-- The data follows --
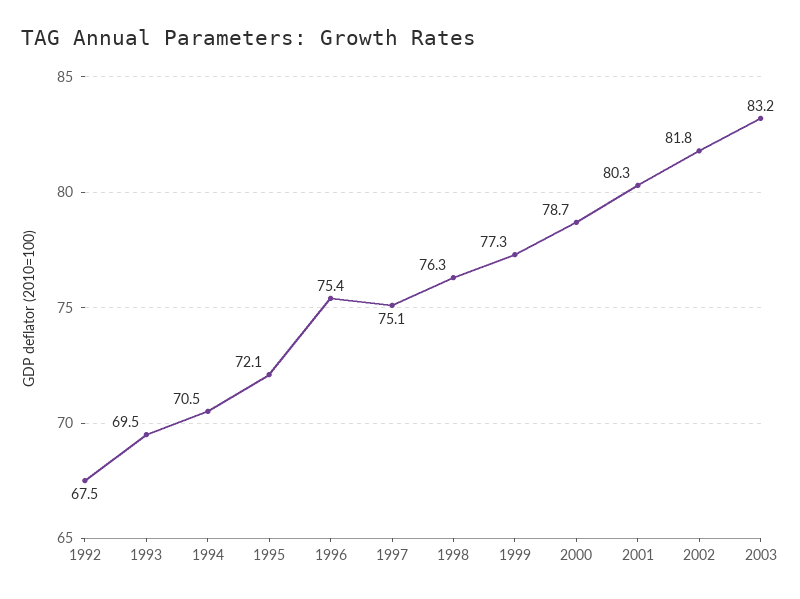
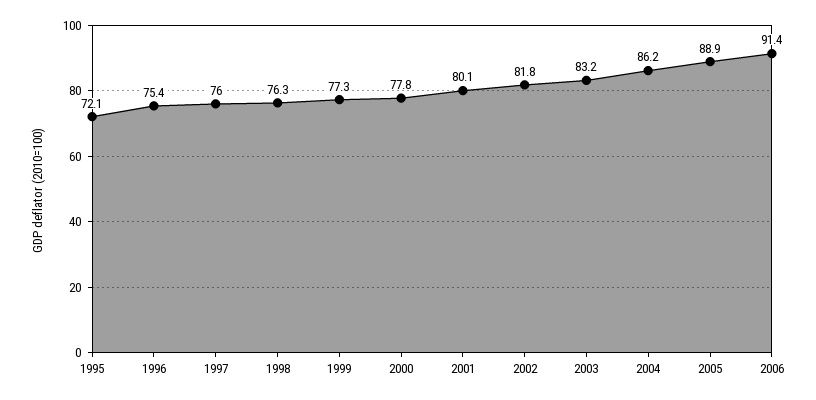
1992: 67.5 -> none
1993: 69.5 -> none
1994: 70.5 -> none
1997: 75.1 -> 76
2000: 78.7 -> 77.8
2001: 80.3 -> 80.1
2004: none -> 86.2
2005: none -> 88.9
2006: none -> 91.4

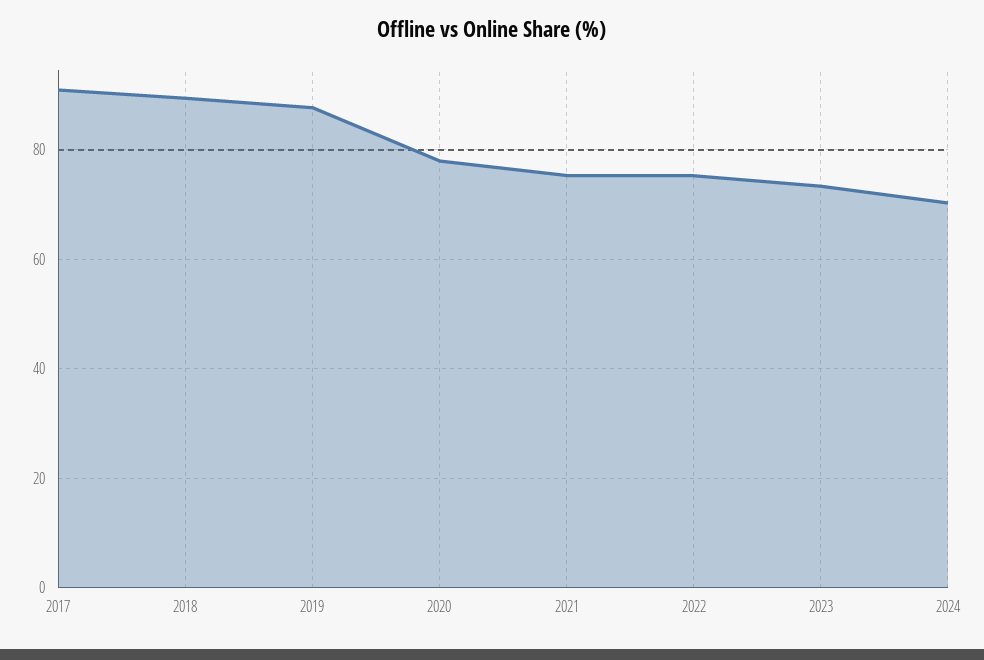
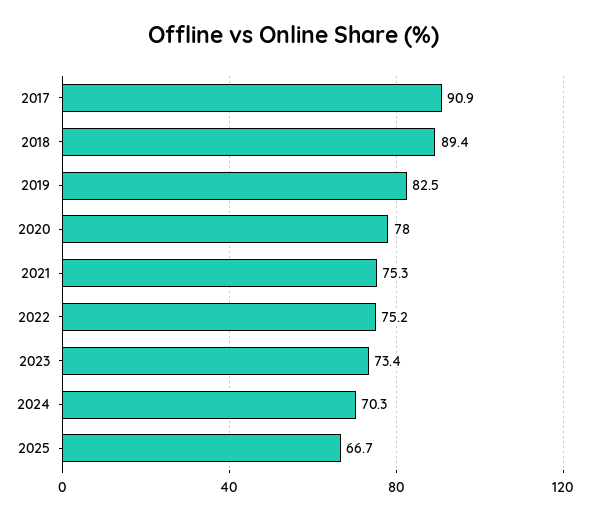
2019: 88 -> 82.5
2025: none -> 66.7

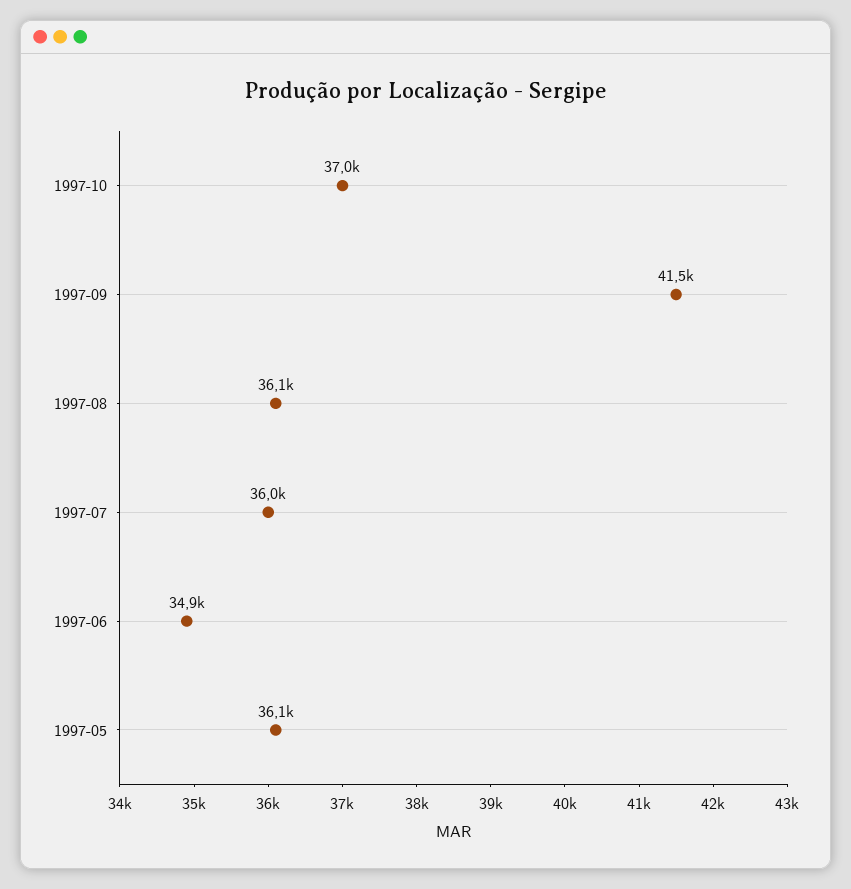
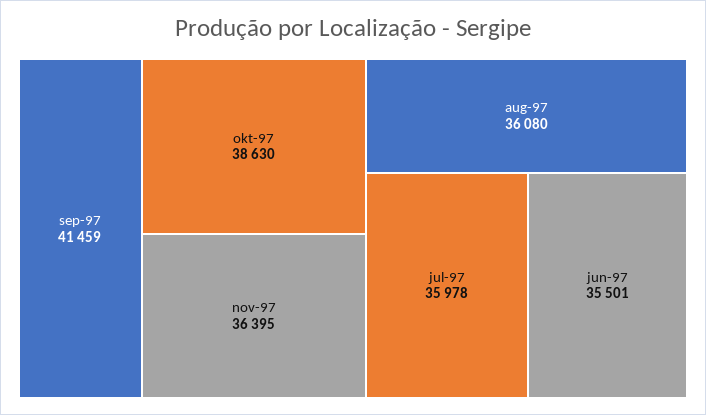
1997-10: 37000 -> 38630
1997-06: 34900 -> 35501
1997-05: 36100 -> none
nov-97: none -> 36395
-- The data concluded --
The expected output is every entry above, character for character, with no pictures.

-- Expected answer --
1992: 67.5 -> none
1993: 69.5 -> none
1994: 70.5 -> none
1997: 75.1 -> 76
2000: 78.7 -> 77.8
2001: 80.3 -> 80.1
2004: none -> 86.2
2005: none -> 88.9
2006: none -> 91.4

2019: 88 -> 82.5
2025: none -> 66.7

1997-10: 37000 -> 38630
1997-06: 34900 -> 35501
1997-05: 36100 -> none
nov-97: none -> 36395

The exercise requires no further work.